Work to complete: An exact transcription of the entries is required, with no images included.

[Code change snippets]
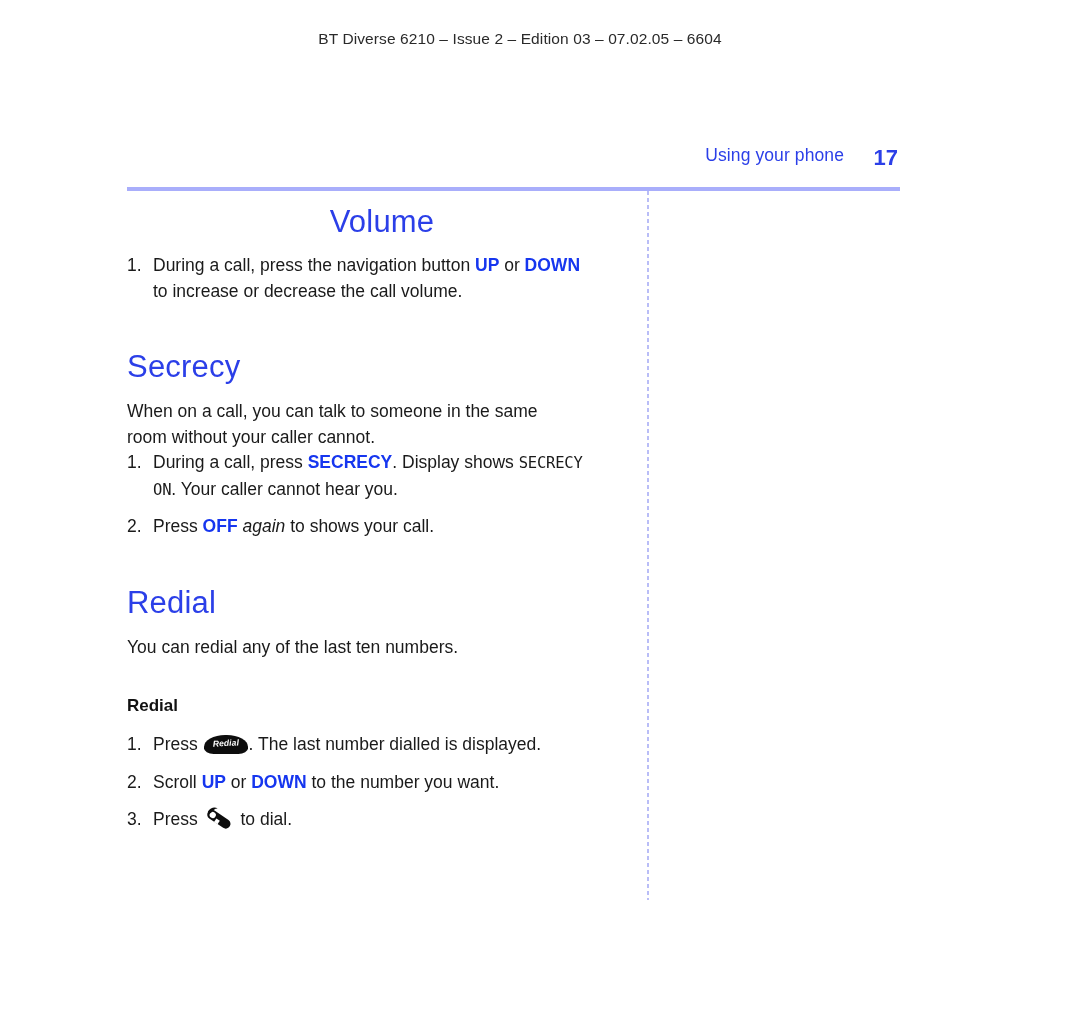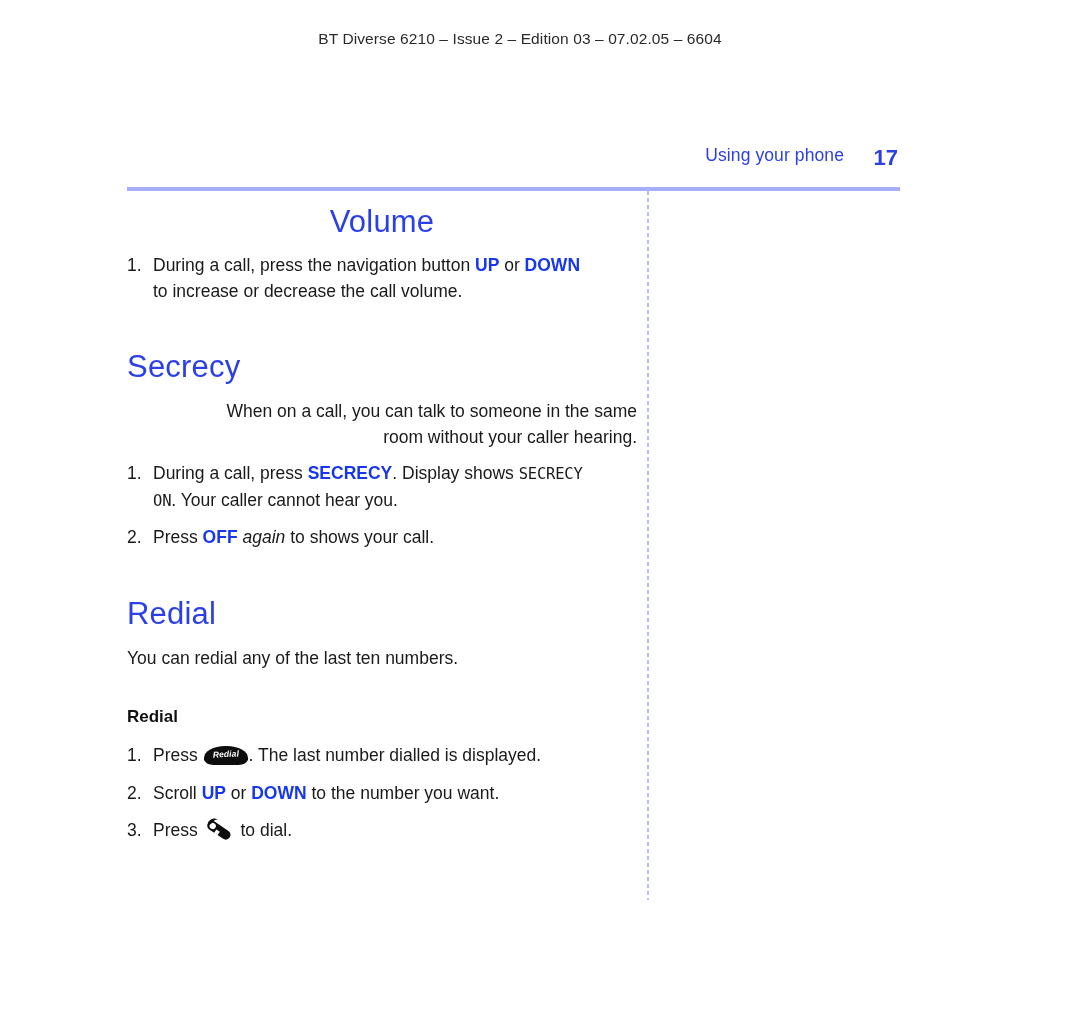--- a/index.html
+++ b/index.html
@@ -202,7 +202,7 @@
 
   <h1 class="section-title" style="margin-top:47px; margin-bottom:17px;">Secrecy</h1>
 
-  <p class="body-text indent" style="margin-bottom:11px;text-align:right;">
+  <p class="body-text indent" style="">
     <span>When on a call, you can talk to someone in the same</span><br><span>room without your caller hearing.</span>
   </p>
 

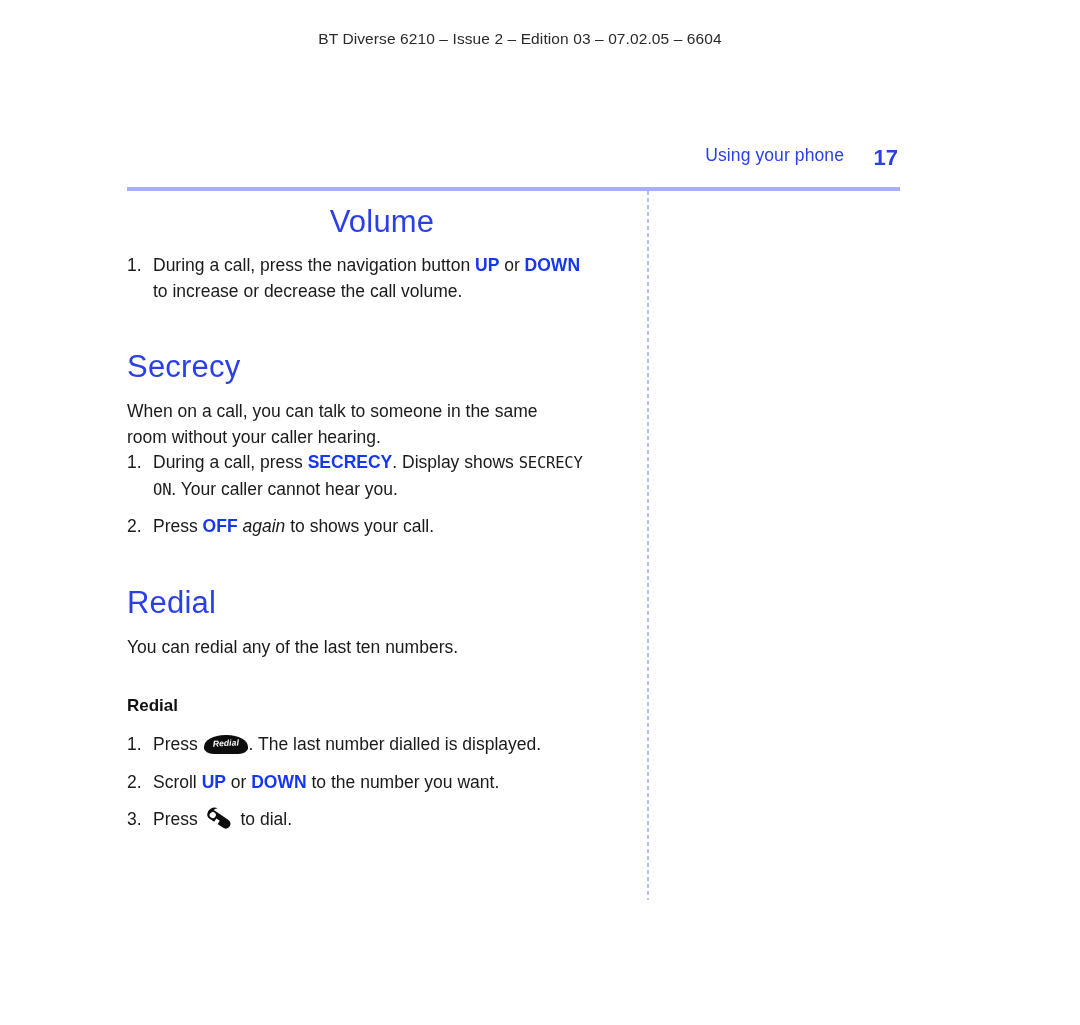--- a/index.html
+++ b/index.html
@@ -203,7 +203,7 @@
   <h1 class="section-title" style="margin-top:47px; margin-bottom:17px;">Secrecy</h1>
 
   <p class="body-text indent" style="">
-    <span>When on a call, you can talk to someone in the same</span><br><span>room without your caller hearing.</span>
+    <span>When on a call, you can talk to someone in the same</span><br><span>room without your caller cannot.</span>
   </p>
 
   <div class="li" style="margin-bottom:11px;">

Expected answer:
--- a/index.html
+++ b/index.html
@@ -202,7 +202,7 @@
 
   <h1 class="section-title" style="margin-top:47px; margin-bottom:17px;">Secrecy</h1>
 
-  <p class="body-text indent" style="margin-bottom:11px;text-align:right;">
+  <p class="body-text indent" style="">
     <span>When on a call, you can talk to someone in the same</span><br><span>room without your caller hearing.</span>
   </p>
 

--- a/index.html
+++ b/index.html
@@ -203,7 +203,7 @@
   <h1 class="section-title" style="margin-top:47px; margin-bottom:17px;">Secrecy</h1>
 
   <p class="body-text indent" style="">
-    <span>When on a call, you can talk to someone in the same</span><br><span>room without your caller hearing.</span>
+    <span>When on a call, you can talk to someone in the same</span><br><span>room without your caller cannot.</span>
   </p>
 
   <div class="li" style="margin-bottom:11px;">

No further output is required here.